In addition, we have a psychologist that visits our PACE health center weekly to provide support and treatment for conditions related to your mental wellbeing. From depression to anxiety and more, we offer what you need to help you when need it the most.

If you need to see a specialist, all appointments are handled through your primary care physician along with being approved by your care team. Our goal is to ensure that you get the best medical treatment and that everyone associated is involved so the best-informed decisions can be made.

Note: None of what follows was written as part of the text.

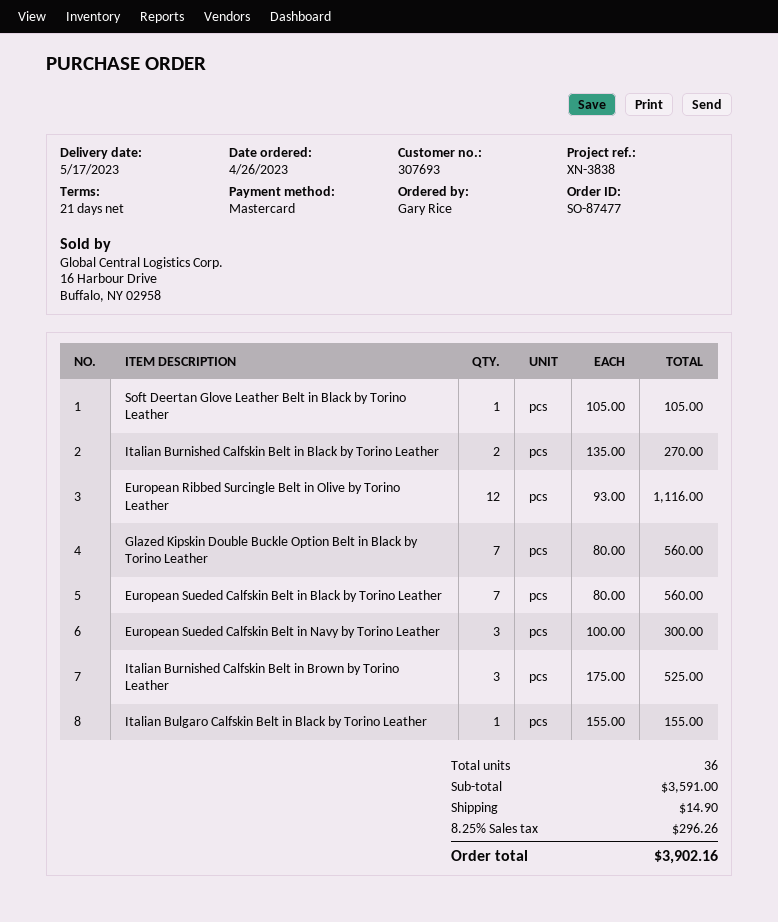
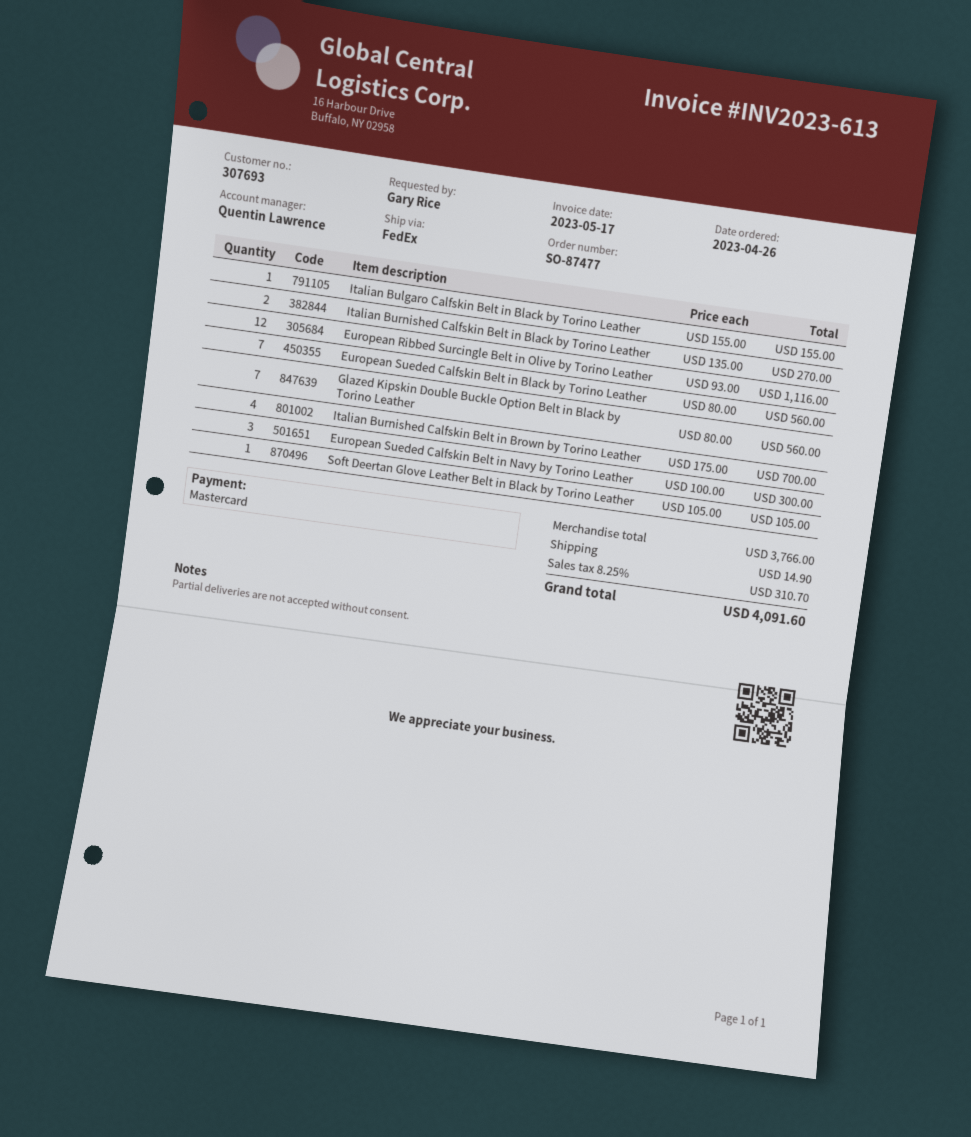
Italian Burnished Calfskin Belt in Brown by Torino Leather: 3 x 175.00 = 525.00 -> 4 x 175.00 = 700.00
subtotal: 3591.00 -> 3766.00
tax: 8.25% = 296.26 -> 8.25% = 310.70
total: 3902.16 -> 4091.60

You can visit our St.Paul’s PACE Reasner Center in San Diego for your medical needs. The fully trained staff, nurses, and physicians on call are there to help you with the proper treatments. You can also visit our St.Paul’s PACE Akaloa Center in Chula Vista or our St. Paul’s PACE East in El Cajon if they are closer to your location.

Our Services to You

As a participant in our St.Paul’s PACE center, your medications will be properly supervised and prescribed by your primary care physician which greatly reduces the chance of accidents from occurring.

In addition, we provide PACE nursing emergency support 24/7, which means that you can see and speak with a fully-trained nurse who will work with you no matter the time of day. We also provide quick access to your medical records in real time to answer any questions that you might have. It is recommended that your family be contacted in a reasonable amount of time if you are accessing your medical records or have need of our emergency services.

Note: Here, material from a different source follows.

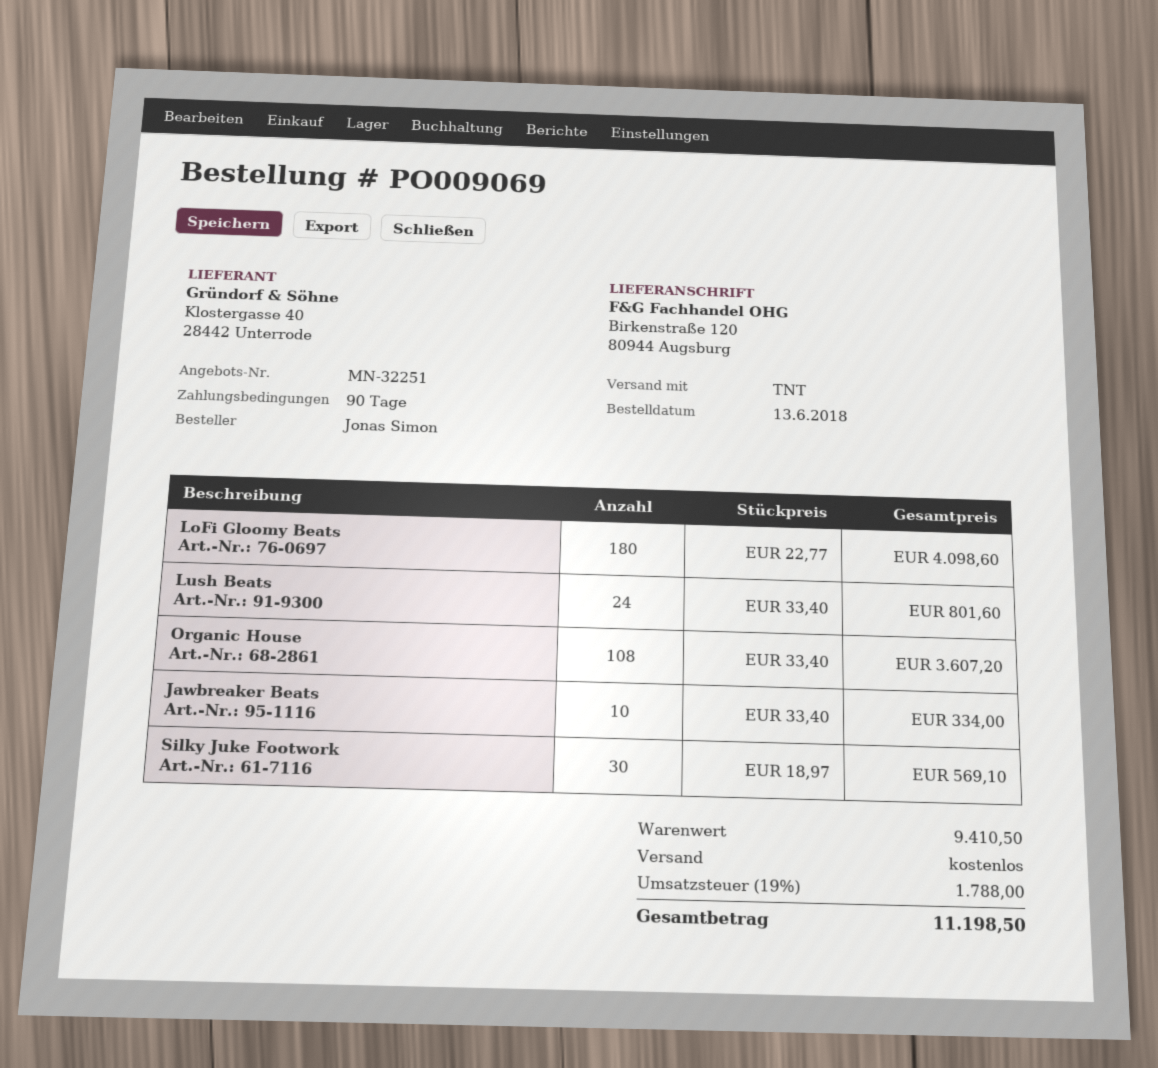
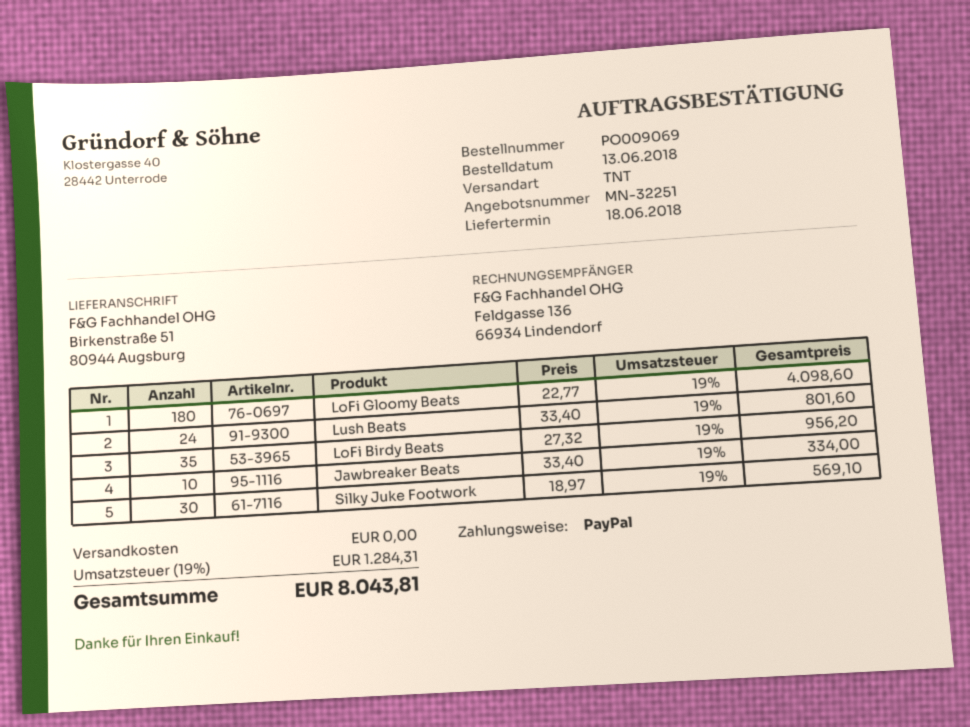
ship to: Birkenstraße 120, 80944 Augsburg -> Birkenstraße 51, 80944 Augsburg
Organic House: 108 x 33.40 = 3607.20 -> none
LoFi Birdy Beats: none -> 35 x 27.32 = 956.20
tax: 19% = 1788.00 -> 19% = 1284.31
total: 11198.50 -> 8043.81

We do advise that you give our PACE San Diego staff at least 24 hours-notice to refill your prescriptions to prevent any unwanted situations from occurring. Our PACE nursing staff will be here to help in answering your questions, so you get the best care possible.

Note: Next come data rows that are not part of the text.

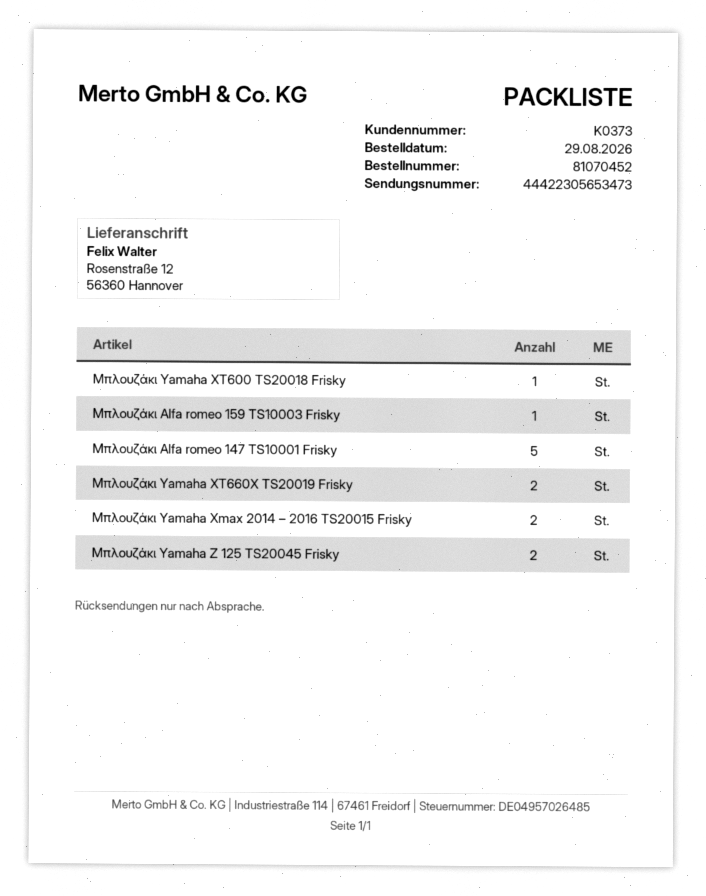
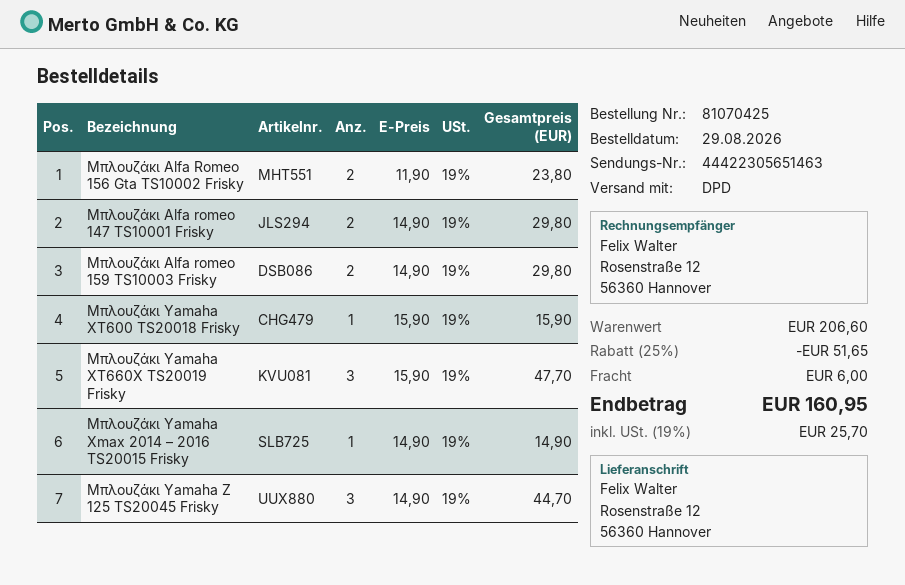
order number: 81070452 -> 81070425
tracking number: 44422305653473 -> 44422305651463
Μπλουζάκι Alfa romeo 159 TS10003 Frisky: 1 -> 2
Μπλουζάκι Alfa romeo 147 TS10001 Frisky: 5 -> 2
Μπλουζάκι Yamaha XT660X TS20019 Frisky: 2 -> 3
Μπλουζάκι Yamaha Xmax 2014 – 2016 TS20015 Frisky: 2 -> 1
Μπλουζάκι Yamaha Z 125 TS20045 Frisky: 2 -> 3
Μπλουζάκι Alfa Romeo 156 Gta TS10002 Frisky: none -> 2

If you need medical assistance, help with your prescriptions, or just have questions to ask our PACE nursing staff, feel free to call or come by our St.Paul’s PACE Reasner Center in San Diego and we’ll provide the answers. You can also visit our St.Paul’s PACE Akaloa Center in Chula Vista or stop by our St.Paul’s PACE East in El Cajon if they are closer and more convenient to where you live.

Who will be my doctor?

You can continue to receive care from your primary care physician if he or she participates in PACE. Or, if you choose, in one of the fully equipped health clinics located right in our PACE day centers. If you need care from a specialist or in a hospital, you can choose from among the hundreds of doctors and hospitals in our provider network. Click here to learn more about program of all-inclusive care for the elderly.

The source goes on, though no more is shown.